Ces cellules, comme celles qui composent notre corps, se caractérisent par la présence d’un noyau et d’organites délimités par des membranes cellulaires.
Notre équipe internationale, en collaboration avec le Gabon, a mis en évidence les plus vieux fossiles de protistes eucaryotes, qui vivaient dans l’eau de mer (plancton) il y a 2,1 milliards d’années. Un protiste est un organisme unicellulaire composé d’une cellule de type eucaryote.
Cette découverte fait reculer le curseur de l’émergence des organismes eucaryotes de plus de 300 millions d’années. Ces résultats sont publiés dans le numéro d’avril 2023 de la revue Earth Planetary Sciences Letter.
Un recul extraordinaire de l’apparition d’une vie pluricellualire
Il y a quelques années, mon équipe a découvert au Gabon les plus vieux fossiles d’organismes pluricellulaires nommés « Gabonionta ». Grâce à ce gisement situé dans le bassin de Franceville, la date d’apparition d’une vie pluricellulaire sur Terre avait alors été reculée d’environ 1,5 milliard d’années, passant de -600 millions à -2,1 milliards d’années.
Notre équipe avait également montré que cette formidable biodiversité, concomitante d’un pic de concentration en dioxygène dans l’atmosphère, s’était développée dans un milieu marin calme et peu profond. Cette biodiversité est représentée par l’abondance de macro-fossiles en excellent état de préservation et par la diversité de tailles et de formes.
C’est au sein de la même formation géologique que l’équipe internationale que je coordonne a découvert l’existence de fossiles de protistes macroscopiques dont la taille peut atteindre 4,5 centimètres. Leur milieu de vie semble avoir été dans l’eau et non sur le fond marin. Ceci est illustré grâce à leur présence dans différents contextes sédimentaires. En plus on constate qu’ils ont agrégé des fines particules argileuses très fines modifiant ainsi leur densité et entraînant leur chute sur le fond océanique.
L’apparition du plancton
Dans cet écosystème marin primitif, certains organismes eucaryotes étaient donc déjà biologiquement suffisamment sophistiqués pour pouvoir vivre de façon planctonique.
Ce résultat a été obtenu grâce à l’usage du zinc, considéré comme un élément indispensable pour le métabolisme biologique. Les données ont révélé que ces fossiles contiennent environ deux fois plus de zinc que le sédiment qui les contient.
De plus, en collaboration avec L’École Normale Supérieur de Lyon, les universités de Lille et Rennes et le Synchrotron SOLEIL, les données montrent qu’à l’intérieur de ces fossiles, les isotopes du zinc présentent un enrichissement en isotope léger par rapport à ce même sédiment. Le comportement du zinc est d’un grand intérêt, car il s’agit d’un micronutriment bio-essentiel, composant de plusieurs métalloenzymes qui remplissent des fonctions biologiques clés dans les cellules eucaryotes, dont la composition de certaines protéines indispensables pour le métabolisme du vivant.

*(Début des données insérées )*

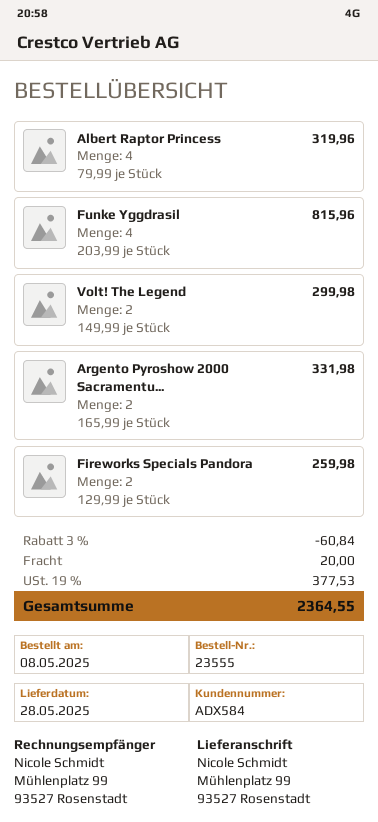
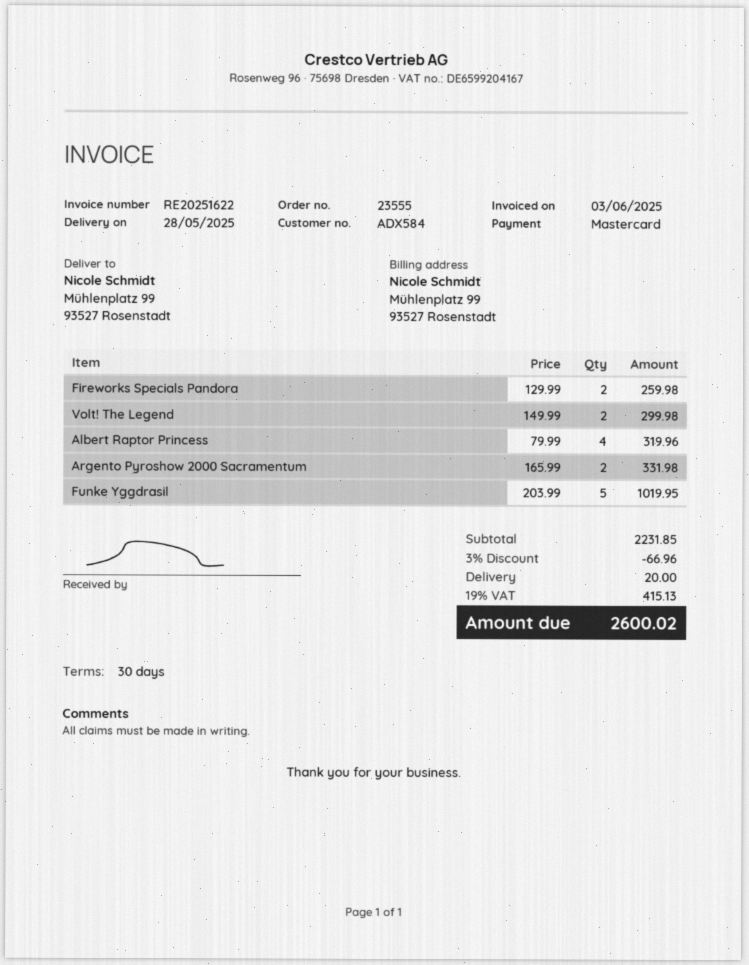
Funke Yggdrasil: 4 x 203.99 = 815.96 -> 5 x 203.99 = 1019.95
discount: 3% = 60.84 -> 3% = 66.96
tax: 19% = 377.53 -> 19% = 415.13
total: 2364.55 -> 2600.02

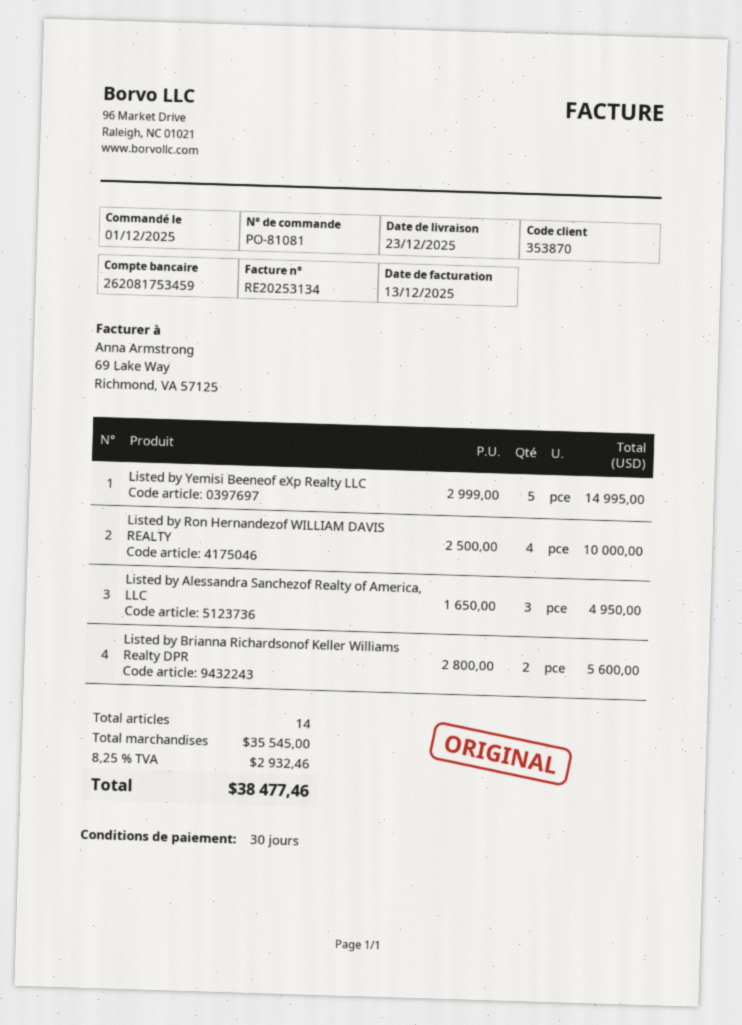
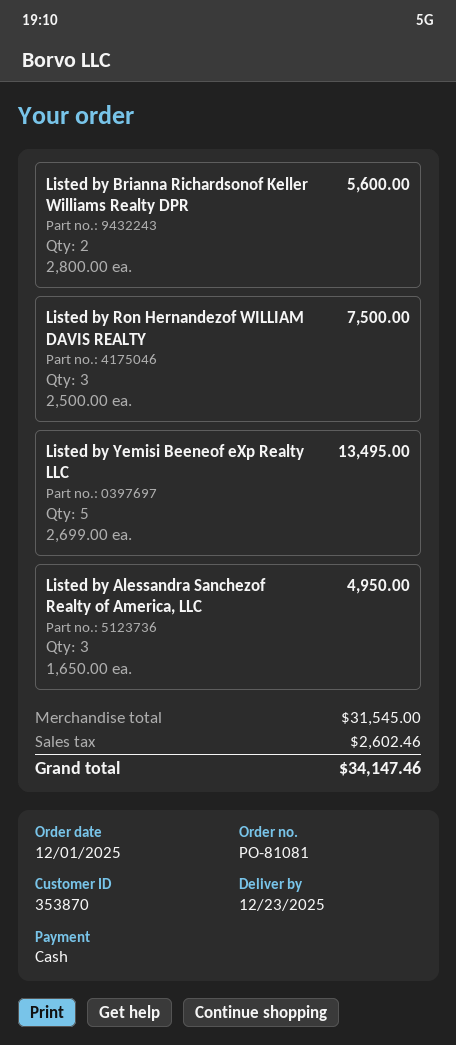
Listed by Yemisi Beeneof eXp Realty LLC: 5 x 2999.00 = 14995.00 -> 5 x 2699.00 = 13495.00
Listed by Ron Hernandezof WILLIAM DAVIS REALTY: 4 x 2500.00 = 10000.00 -> 3 x 2500.00 = 7500.00
subtotal: 35545.00 -> 31545.00
tax: 2932.46 -> 2602.46
total: 38477.46 -> 34147.46

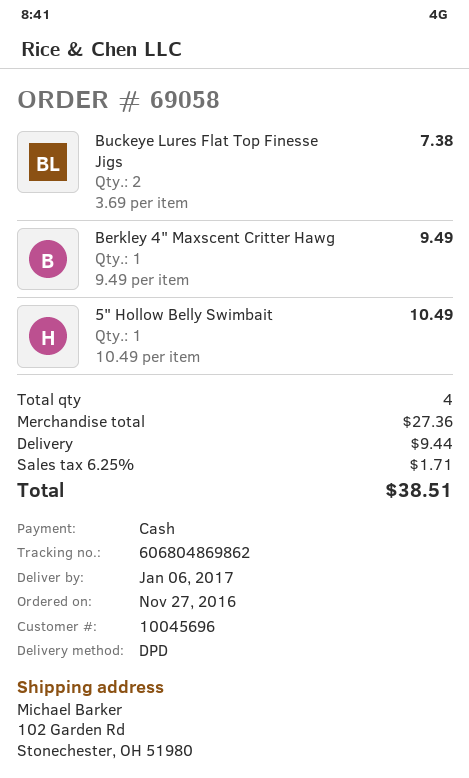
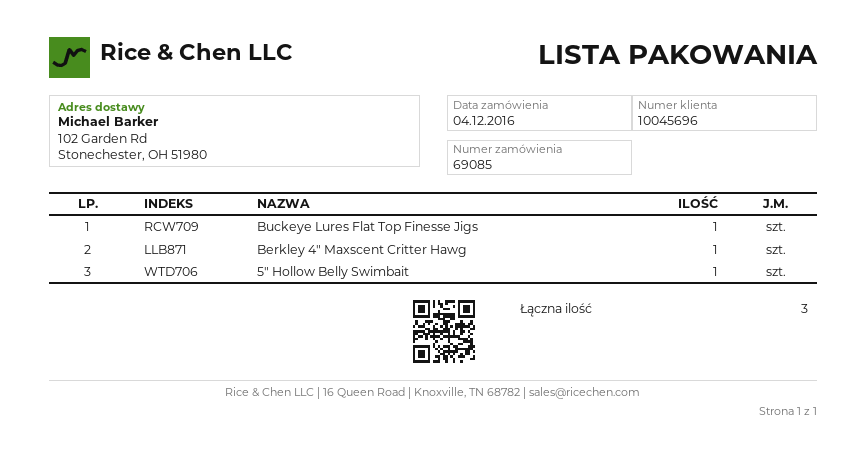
order number: 69058 -> 69085
order date: 2016-11-27 -> 2016-12-04
Buckeye Lures Flat Top Finesse Jigs: 2 -> 1
total quantity: 4 -> 3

Ainsi, la demande cellulaire en zinc dépend fortement de la taille de la cellule, de l’organisation, la complexité, la fonctionnalité et le métabolisme. À cet égard, l’augmentation de la taille de ces organismes a pu être corrélée à l’augmentation de la disponibilité du zinc.
Ces données ont permis de mettre en lumière le rôle fondamental du zinc comme marqueur biogéochimique de la biogénicité.

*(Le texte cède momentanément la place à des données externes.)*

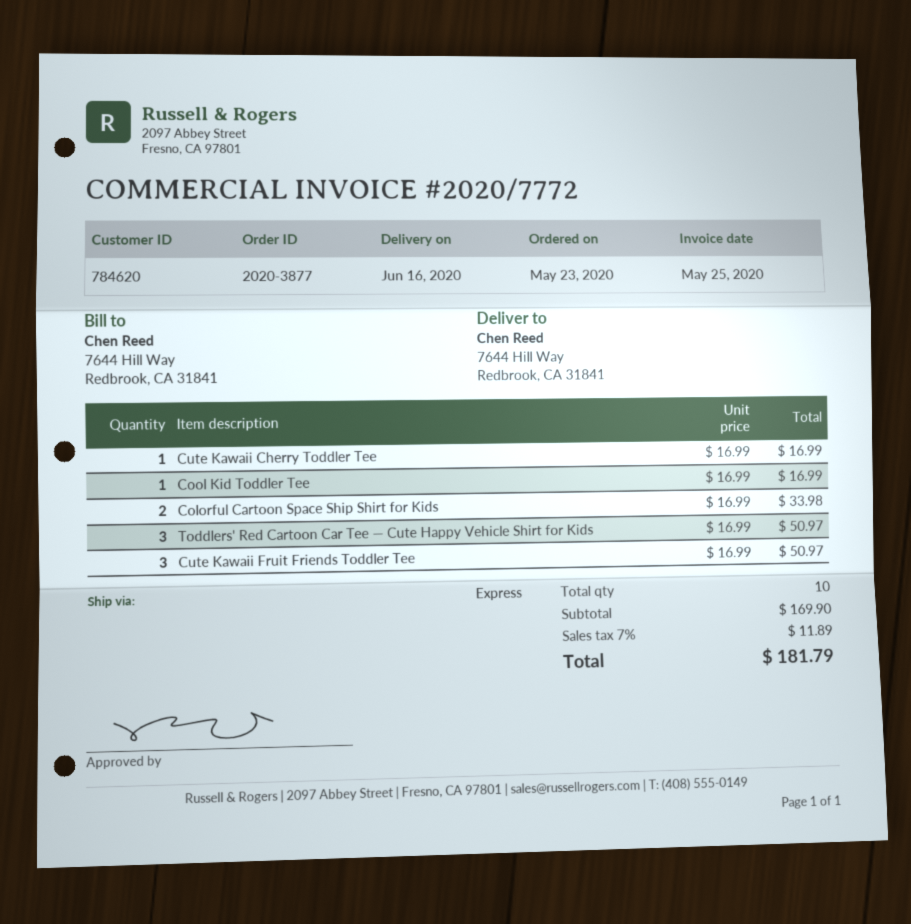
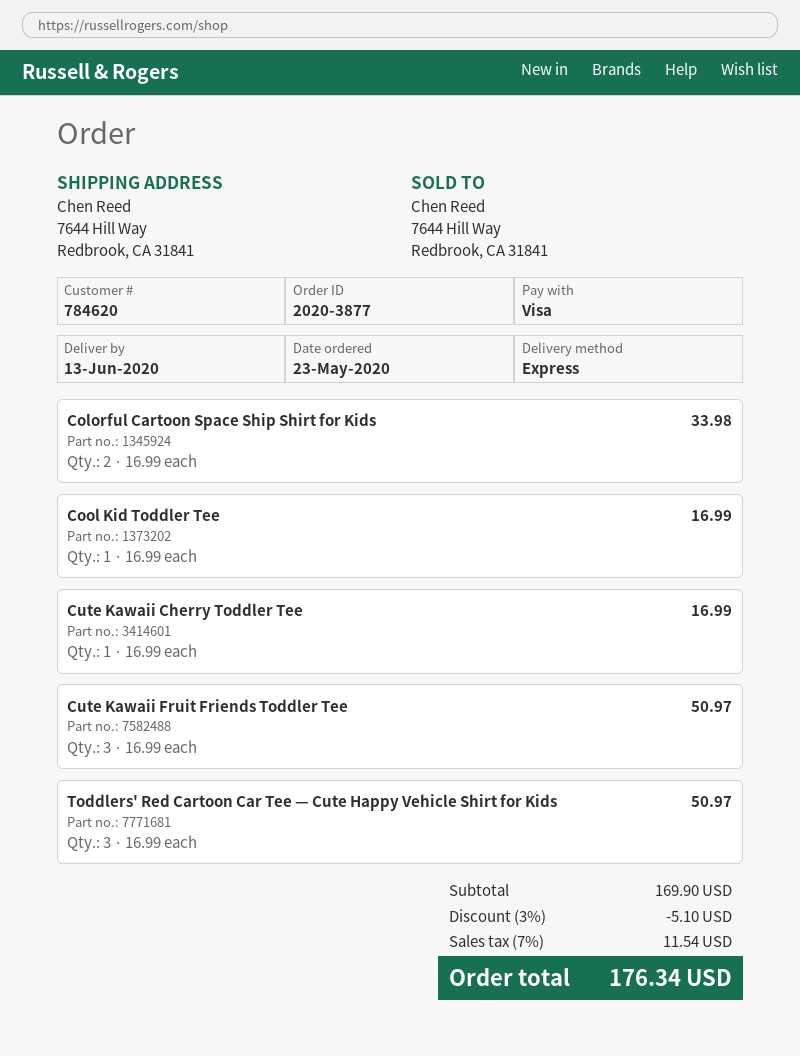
delivery date: 2020-06-16 -> 2020-06-13
discount: none -> 3% = 5.10
tax: 7% = 11.89 -> 7% = 11.54
total: 181.79 -> 176.34

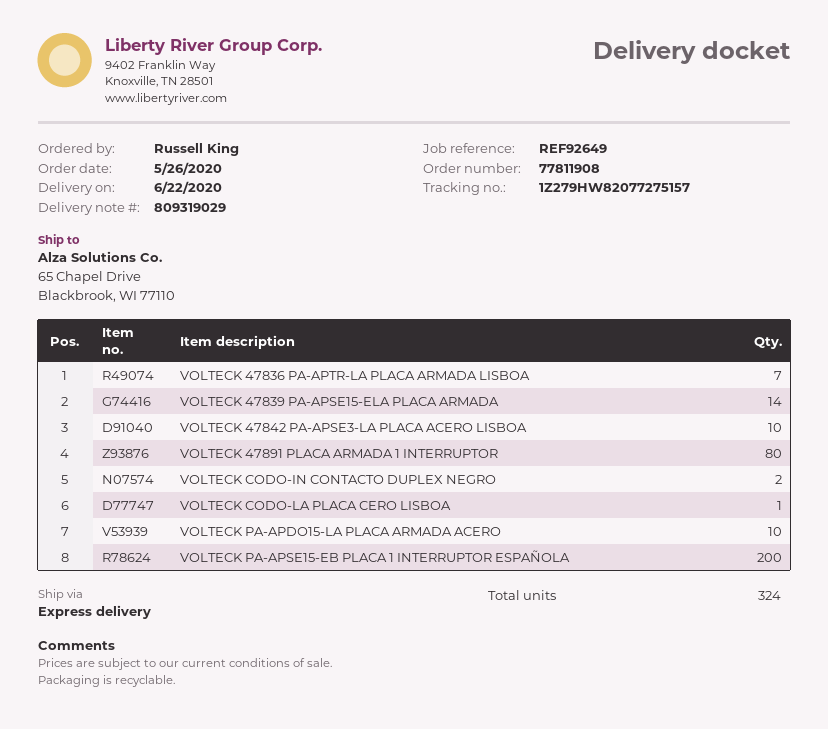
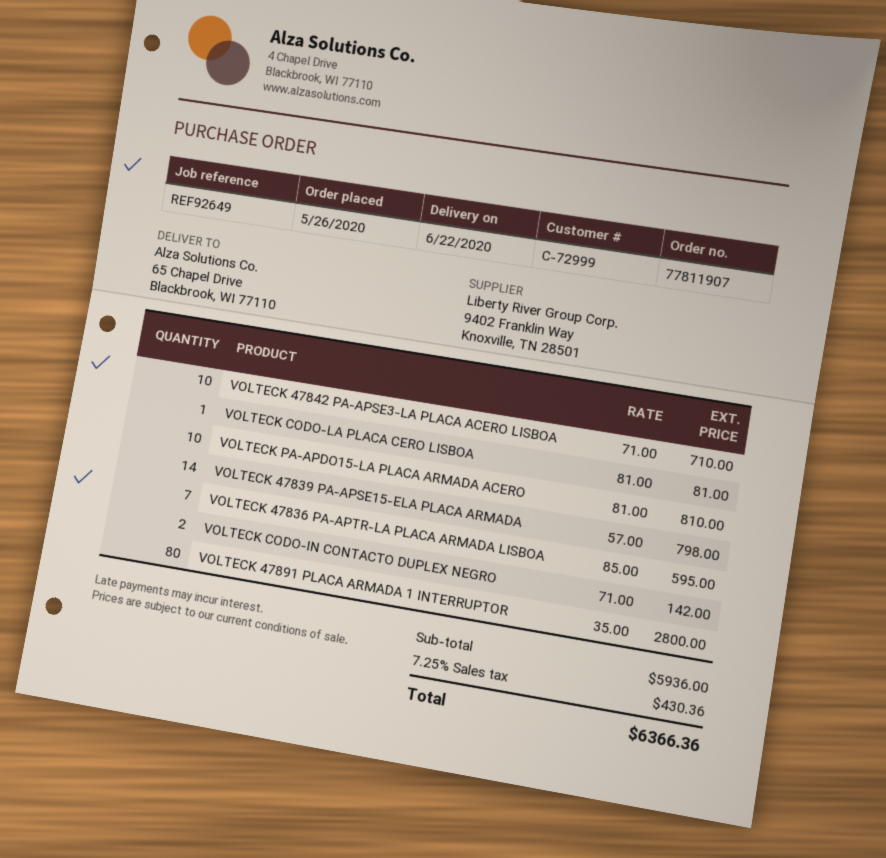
order number: 77811908 -> 77811907
VOLTECK PA-APSE15-EB PLACA 1 INTERRUPTOR ESPAÑOLA: 200 -> none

Parallèlement, un couplage de plusieurs techniques de pointe nous a permis à la fois de doser la concentration en zinc et d’identifier ces isotopes. Nous avons également cartographié le zinc grâce à des méthodes d’analyses réalisées au synchrotron Soleil à Paris. L’imagerie 3D a été réalisée par microtomographie aux rayons X, technique d’imagerie non destructive. Les résultats ont montré qu’il s’agit bien de structures ayant une compartimentalisation interne. Ces données d’imagerie apportent une confirmation supplémentaire de l’origine biologique de ces fossiles.

A. El Albani & A. Mazurier, Fourni par l’auteur
Article écrit par Abderrazak El Albani, Professeur à l’Université de Poitiers, Université de Poitiers
Cet article est republié à partir de The Conversation sous licence Creative Commons. Lire l’article original.

Articles actuels de l’auteur
08 novembre 2025
Redécouvrir la lumière oubliée du Moyen Âge
29 avril 2024
France-Chine, 60 ans d’ambivalence
31 juillet 2023
Du pétrole sur vos cheveux, quelle bonne idée…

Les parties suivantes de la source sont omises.